Qualitative research among patients with systemic lupus erythematosus (SLE) can identify aspects of the disease relevant to clinical research and practice. A phenomenological, mixed-method approach was used to investigate these disease-driven health issues.

Methods

A convenience sample of patients with SLE from Los Angeles County, California was recruited from a private, community-based rheumatology practice for participation in focus groups and interviews. Semistructured discussions explored disease manifestations and impact. A self-administered questionnaire evaluated the occurrence and importance of disease issues previously identified from literature. Patient health issues were identified through convergence using 1) qualitative analysis of focus group transcripts and 2) quantitative analysis of the questionnaire. Patients were also asked about their ability to accurately recall disease experiences.

Results

Focus group participants (n = 23) had a mean age of 43 years and a mean disease duration of 8 years; 19 (83%) were women and 14 (61%) were white.

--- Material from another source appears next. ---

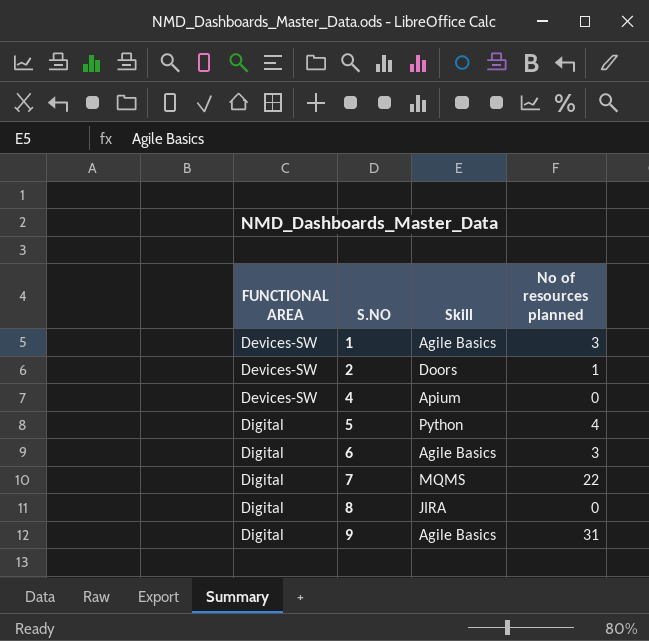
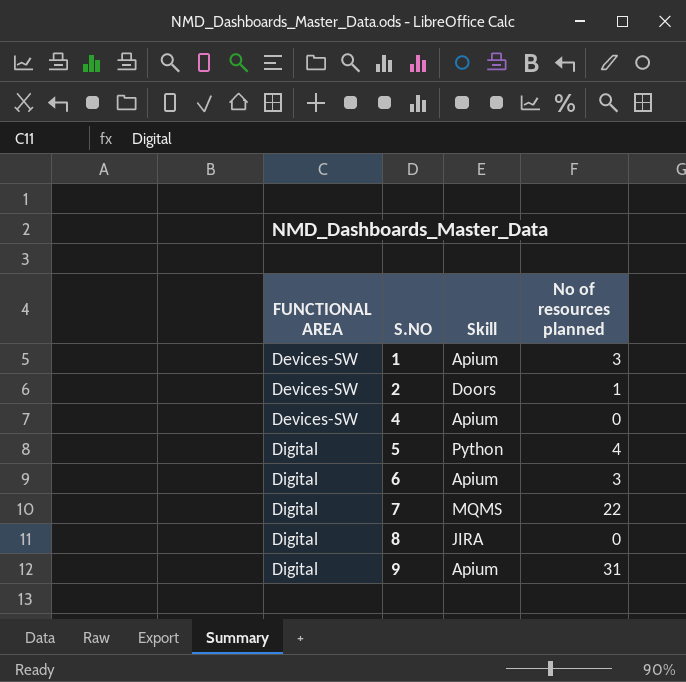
1 | Skill: Agile Basics -> Apium
6 | Skill: Agile Basics -> Apium
9 | Skill: Agile Basics -> Apium

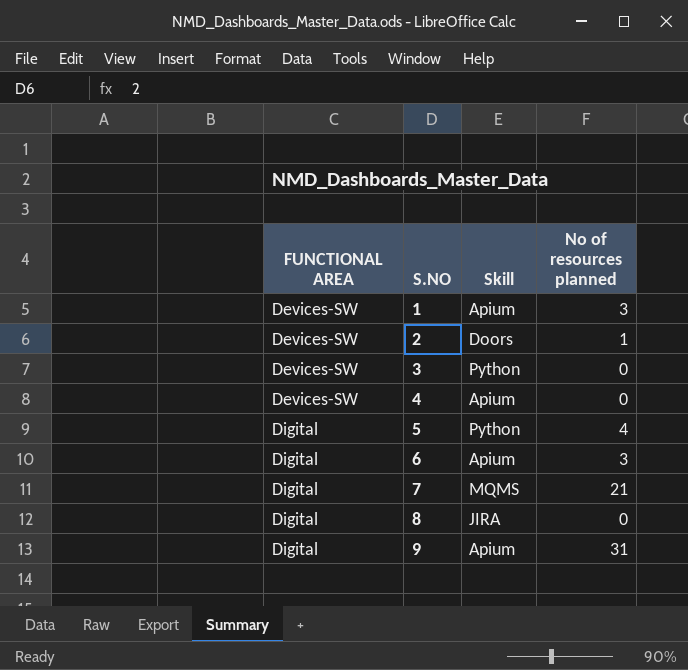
row 3: none -> Devices-SW | Python | 0
7 | No of resources planned: 22 -> 21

The most frequent health issues identified by focus group transcript analysis were pain (83%), fatigue (61%), work or school impairment (48%), skin manifestations (43%), and skin sensitivity (43%). Questionnaire findings were similar: the most frequent health issues were inability to do previous activities (87%), fatigue (87%), pain (87%), and work or school impairment (83%). Most interviewed patients (7 of 10) reported an ability to accurately recall disease issues between 24 hours and 7 days.

Conclusion

SLE patients reported signs and symptoms that could significantly impact their functioning in daily life. Treatments that substantially improve these disease manifestations would offer considerable benefit to patients, treating physicians, and general society.